April 22-30, 2022 is International Dark Sky Week. To celebrate, we’re taking a look back at the history of the Central Idaho Dark Sky Reserve and why Dark Sky designations are assets to our communities!
It’s been just over four years since the International Dark-Sky Association (IDA) designated a large swath of central Idaho as a “dark sky reserve” — the first dark sky reserve in the U.S., and one of just thirteen worldwide.
It’s not easy for land to earn this designation. An IDA Dark Sky Reserve is an area that has met certain criteria for visitors to have an “exceptional or unique” star-viewing experience. Following a rigorous application process, applicants garner strong community support to comply with Dark Sky requirements. On December 18, 2017, IDA formally approved the Central Idaho Dark Sky Reserve – making 1,416 square miles from Ketchum/Sun Valley to Stanley the third largest dark sky reserve in the world.

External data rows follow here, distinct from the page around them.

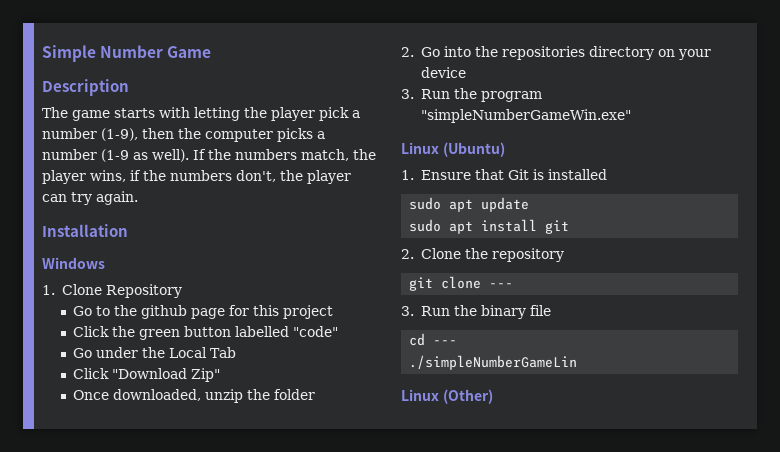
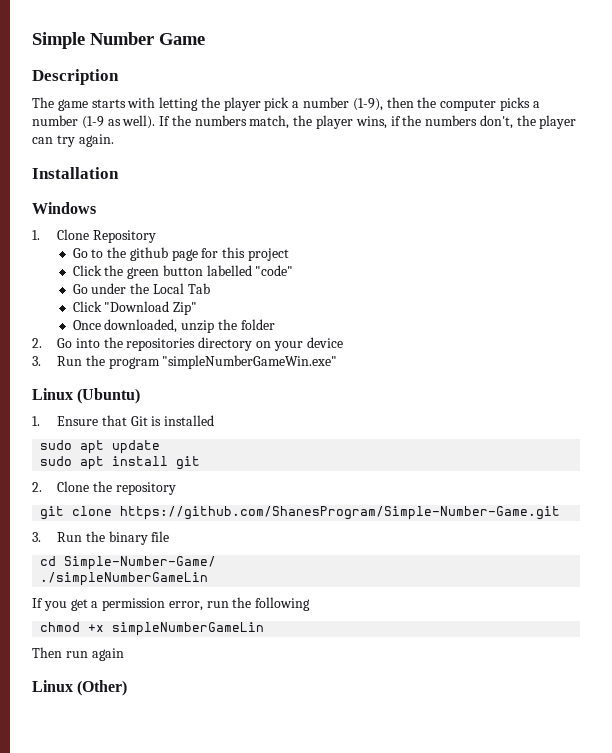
- git clone ---
+ git clone https://github.com/ShanesProgram/Simple-Number-Game.git
- cd ---
+ cd Simple-Number-Game/
+ If you get a permission error, run the following
+ chmod +x simpleNumberGameLin
+ Then run again

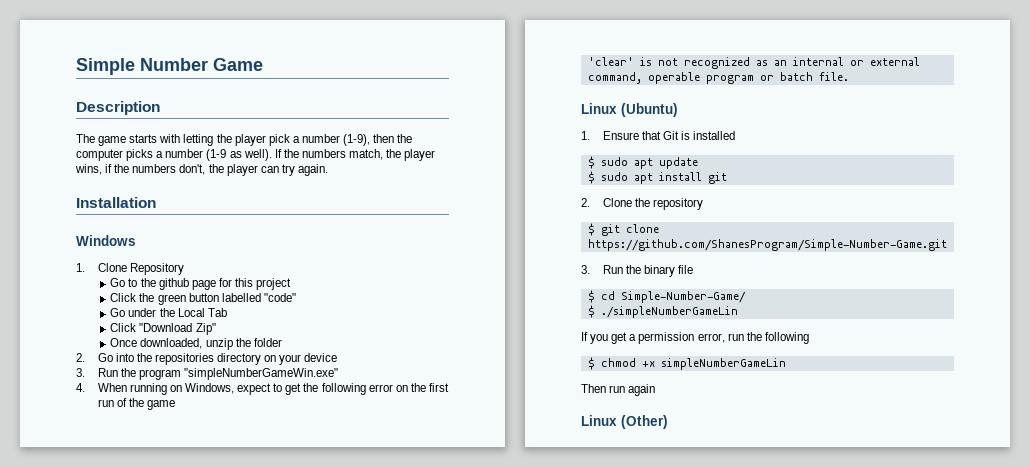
+ 4. When running on Windows, expect to get the following error on the first run of the game
+ 'clear' is not recognized as an internal or external command, operable program or batch file.
- sudo apt update
+ $ sudo apt update
- sudo apt install git
+ $ sudo apt install git
- git clone https://github.com/ShanesProgram/Simple-Number-Game.git
+ $ git clone https://github.com/ShanesProgram/Simple-Number-Game.git
- cd Simple-Number-Game/
+ $ cd Simple-Number-Game/
- ./simpleNumberGameLin
+ $ ./simpleNumberGameLin
- chmod +x simpleNumberGameLin
+ $ chmod +x simpleNumberGameLin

This designation was the culmination of over two decades of planning and campaigning by central Idaho’s local organizations, businesses and decision makers. IDA notes that the Central Idaho Dark Sky Reserve is unique because it is one of a, “shrinking number of places in the lower 48 United States where visitors can have a truly ‘off-grid’ experience.”
“With the increase and widespread use of artificial light at night we are not only impairing our view of the universe, we are adversely affecting our environment, our safety, our energy consumption and our health. ICL along with many community leaders worked hard for years to protect the night sky in central Idaho and is now working with the Idaho Dark Sky Alliance to educate locals and visitors about light pollution and the importance of protecting our night skies,” says ICL’s Central Idaho Director, Betsy Mizell.
So, why are International Dark Sky Places important?
When we think of pollution, we often think about our public lands, water, and air. All of these issues are major campaigns that ICL works on to ensure that Idaho’s communities are healthy and protected for now and future generations. But there’s another form of human pollution that has impacts on the way we and wildlife live — light pollution.
Light pollution is pervasive across the U.S. Just before the Central Idaho Dark Sky Reserve was designated, a study by Atlas found that eighty percent of North Americans could no longer see the Milky Way.
Future generations deserve a chance to experience the wonders of Idaho’s night sky in the same way that they deserve a chance to experience Idaho’s public lands and waters. We have many rural areas in Idaho, but as populations increase across our state, it is increasingly important that communities be mindful of their light pollution.
Light pollution doesn’t only affect our ability to have an impactful star-gazing experience. It can also impact humans’ circadian rhythms, and animals’ wake-sleep habits, habitat formation, and migration patterns. One research scientist, Christopher Kyba, says that the introduction of artificial light, “represents the most drastic change human beings have made to their [nocturnal animals] environments.”
How can you help lessen light pollution?
Here are some helpful tips from IDA:
- LEDs and compact fluorescents (CFLs) can help reduce energy use and protect the environment, but only warm-colored bulbs should be used.
- Dimmers, motion sensors and timers can help reduce average illumination levels and save even more energy.
- Outdoor lighting fixtures that shield the light source to minimize glare and light trespass help prevent light pollution. Illustrated guide to the acceptable vs unacceptable types of light fixtures: https://imgur.com/a/x84vq
- Switching to LED lighting allows for reduced illuminance without compromising visibility.
- Turn off unnecessary indoor lighting – particularly in empty office buildings at night.
- Avoid blue lights at night.
You can be a part of protecting Idaho’s special places, like the Central Idaho Dark Sky Reserve.